- Opening Delimiter -
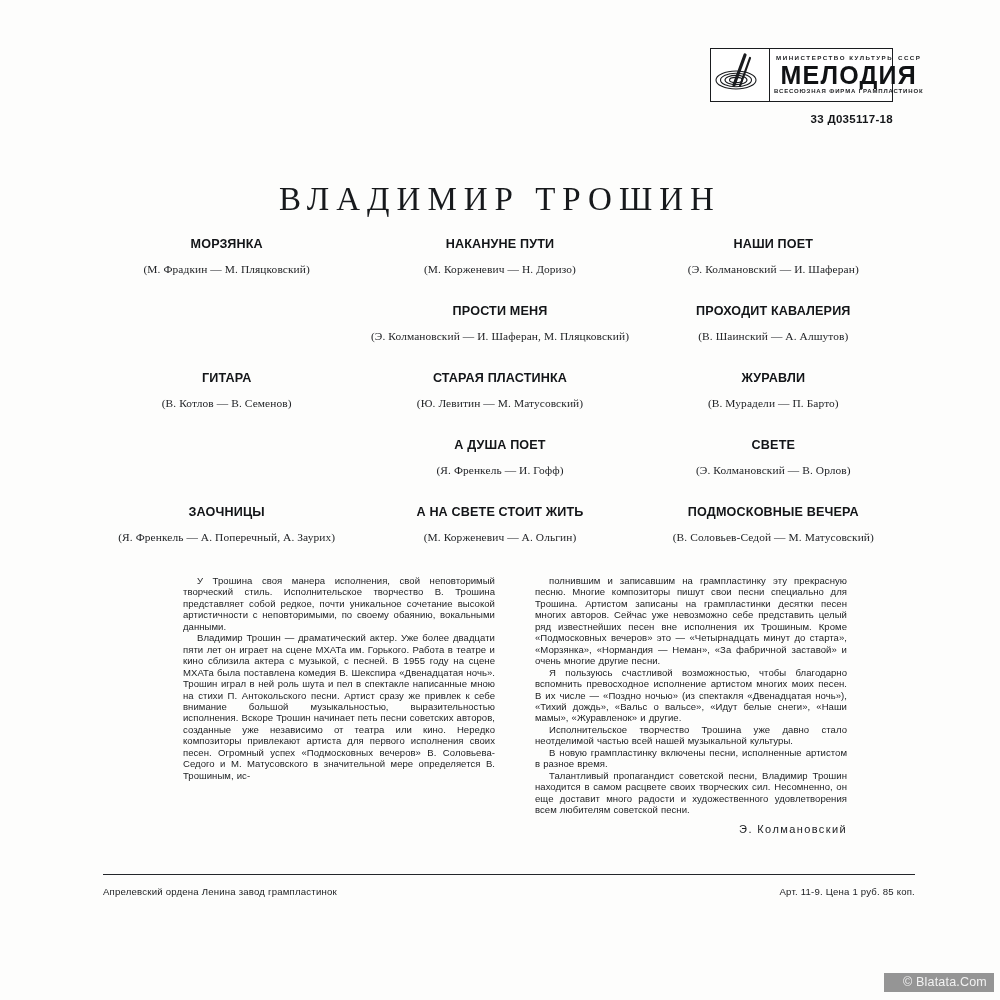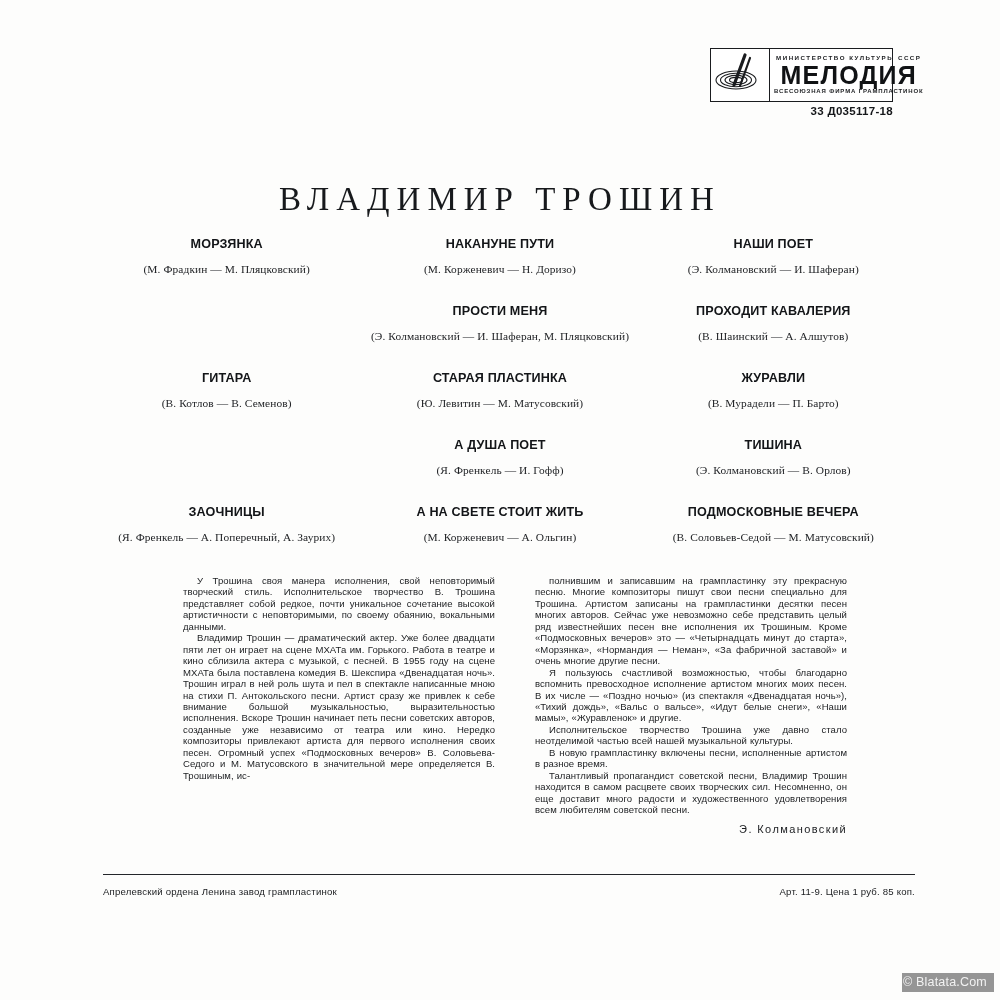--- a/index.html
+++ b/index.html
@@ -82,7 +82,7 @@
     line-height: 1;
   }
   .catalog {
-    margin-top: 3px;
+    margin-top: 11px;
     text-align: right;
     font-family: "Liberation Sans", sans-serif;
     font-size: 11.5px;

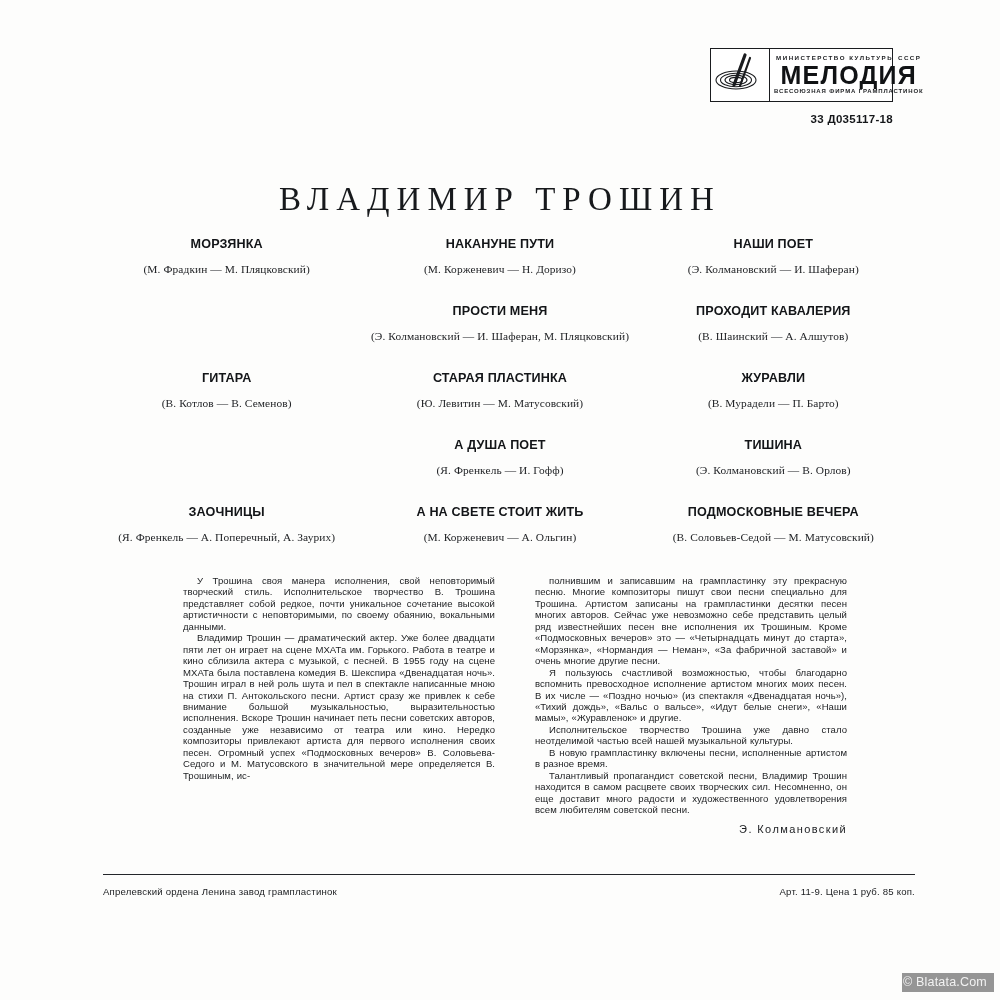--- a/index.html
+++ b/index.html
@@ -294,7 +294,7 @@
           <div class="track-credit">(Я. Френкель — И. Гофф)</div>
         </div>
         <div class="track-cell">
-          <div class="track-title">ТИШИНА</div>
+          <div class="track-title">СВЕТЕ</div>
           <div class="track-credit">(Э. Колмановский — В. Орлов)</div>
         </div>
       </div>

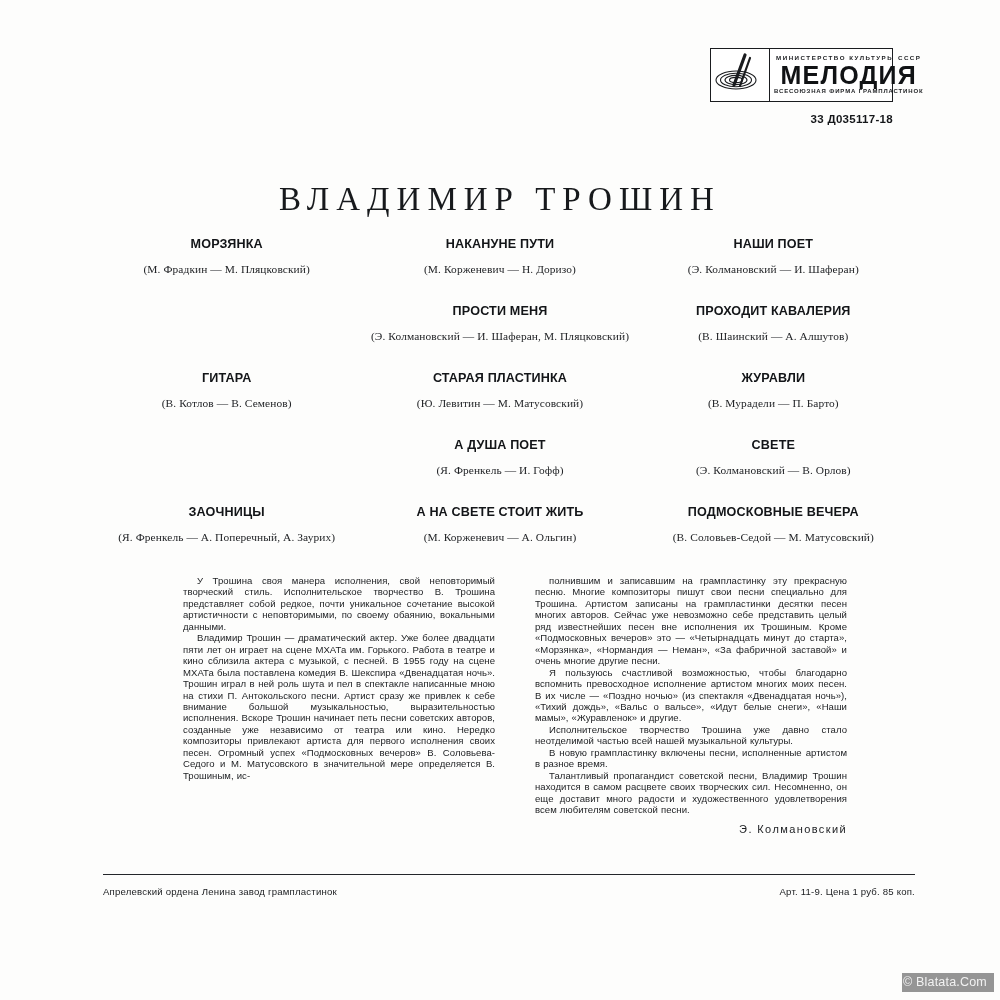--- a/index.html
+++ b/index.html
@@ -207,7 +207,7 @@
     font-family: "Liberation Sans", sans-serif;
     font-size: 12.5px;
     letter-spacing: 0.2px;
-    padding: 2px 7px 3px 1px;
+    padding: 2px 7px 3px 19px;
     opacity: 0.92;
   }
 </style>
- Closing Delimiter -
Exercise description:
Transcribe exactly, please, the lines between the start of the records above and the line holding "-207,7 +207,7 @@", counting both of those lines and omitting pictures.

Your response:
--- a/index.html
+++ b/index.html
@@ -82,7 +82,7 @@
     line-height: 1;
   }
   .catalog {
-    margin-top: 3px;
+    margin-top: 11px;
     text-align: right;
     font-family: "Liberation Sans", sans-serif;
     font-size: 11.5px;

--- a/index.html
+++ b/index.html
@@ -294,7 +294,7 @@
           <div class="track-credit">(Я. Френкель — И. Гофф)</div>
         </div>
         <div class="track-cell">
-          <div class="track-title">ТИШИНА</div>
+          <div class="track-title">СВЕТЕ</div>
           <div class="track-credit">(Э. Колмановский — В. Орлов)</div>
         </div>
       </div>

--- a/index.html
+++ b/index.html
@@ -207,7 +207,7 @@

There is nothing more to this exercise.